O maestro negro, Joaquim Mendanha, faleceu, em 02 de setembro de 1885, aos 85 anos, legando às gerações vindouras a composição do Hino Rio-Grandense, além de várias realizações importantes no campo da música. Seu talento e o pioneirismo de seu trabalho se destacaram numa época de conservadorismo e escravidão. Com certeza, o maestro, natural de Minas Gerais,, que viveu em Porto Alegre, por quase 50 anos, dedicando-se à música, merece o reconhecimento dos gaúchos de todas as querências que apreciam a arte musical.
  
* Pesquisador e Coordenador do setor de imprensa do Musecom


Bibliografia
FAGUNDES, Antônio Augusto. Revolução Farroupilha / Cronologia do Decênio Heroico (1835-1845). Porto Alegre: Martins Livreiro, 2008.
FLORES, Moacyr. Negros na Revolução Farroupilha: Traição em Porongos e farsa em Ponche Verde. Porto Alegre: EST, 2004.
LAYTANO, Dante. História da República Rio-Grandense. Porto Alegre: Sulina,1983.

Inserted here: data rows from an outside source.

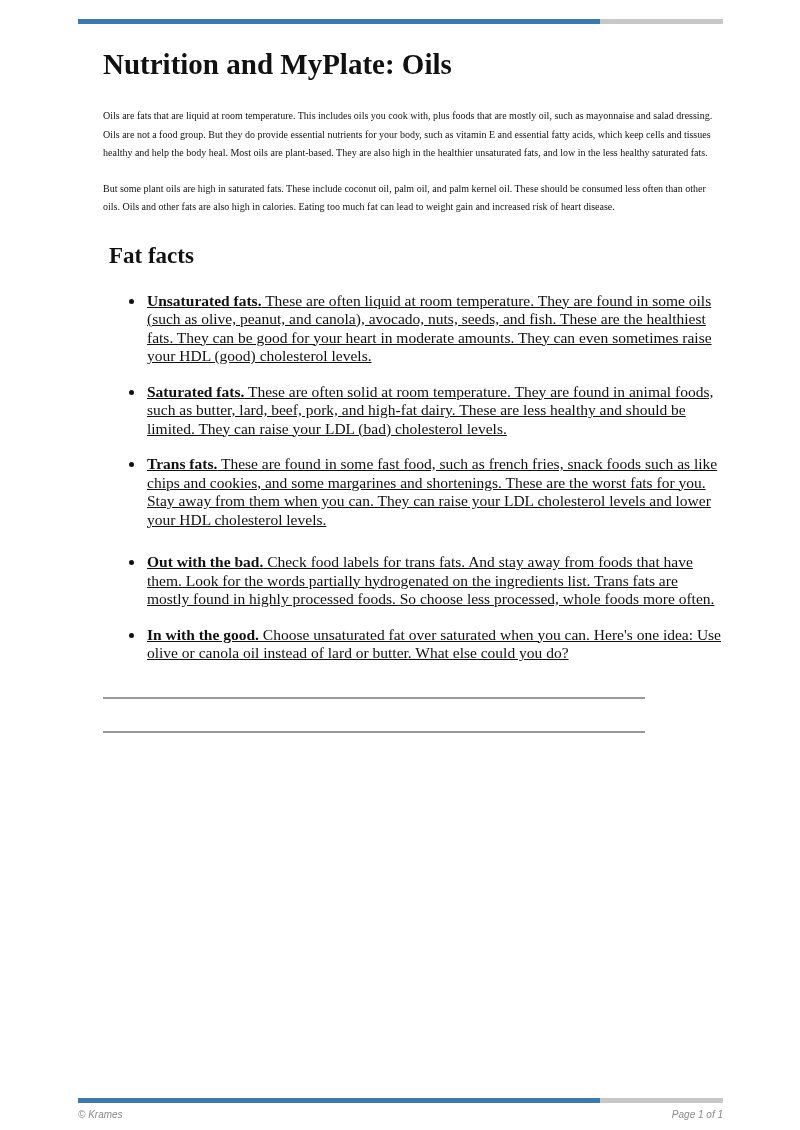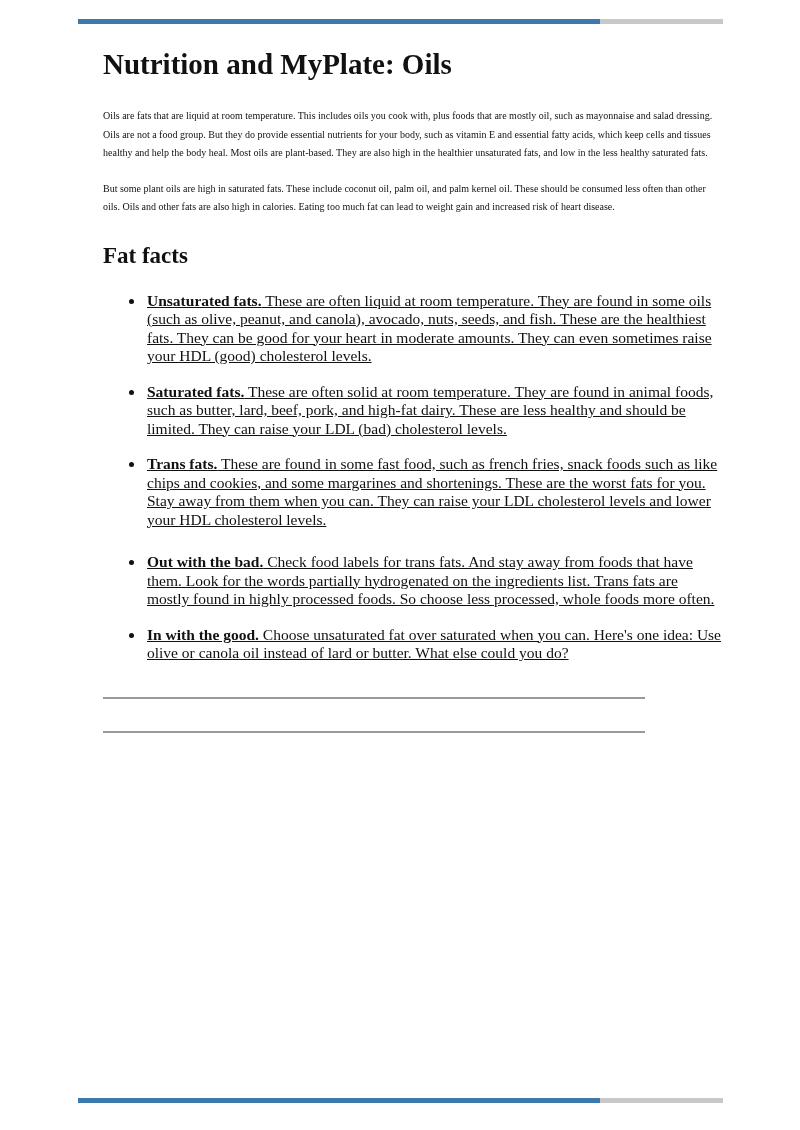--- a/index.html
+++ b/index.html
@@ -44,21 +44,21 @@
     letter-spacing: 0;
   }
   p.body-text {
     font-size: 10px;
     line-height: 18.5px;
     margin: 0 0 17px 0;
   }
   h2.section-heading {
     font-size: 23px;
     font-weight: bold;
-    margin: 26px 0 18px 0;
+    margin: 26px 0 18px 6px;
   }
   ul.bullet-list {
     margin: 23px 0 24px 0;
     padding-left: 42px;
     text-decoration: underline;
   }
   ul.bullet-list li {
     font-size: 15.5px;
     line-height: 18.5px;
     margin-bottom: 17px;
@@ -135,14 +135,18 @@
       <div class="write-line"></div>
       <div class="write-line"></div>
     </div>
 
   </div>
 
   <div class="accent-bar footer-bar-wrap" style="bottom:27px; top:auto;">
     <div class="accent-fill"></div>
   </div>
 
+  <div class="footer-text-row">
+    <span>© Krames</span>
+    <span>Page 1 of 1</span>
+  </div>
 
 </div>
 
 </body></html>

MIRANDA, Marcia Eckert; LEITE, Carlos Roberto Saraiva da Costa. Jornais raros do Musecom: 1808-1924. Porto Alegre: Comunicação Impressa, 2008.
PESAVENTO, Sandra Jathahy. A Revolução Farroupilha. Porto Alegre: Martins Livreiro, 2014.
REAL, Antonio T. Corte. Em torno da Música do Hino Rio-Grandense. Porto Alegre:
Assembleia Legislativa do Estado do Rio Grande do Sul, 1976.
SAVARIS, Manoelito Carlos (Org,). Nossos Símbolos: Nosso Orgulho. Porto Alegre: Edelbra Gráfica Ltda. / Instiituto Gaúcho de Tradição e Folclore (IGTF), 2008.
SPALDING, Walter. A epopéia Farroupilha. Biblioteca do Exército, 1963.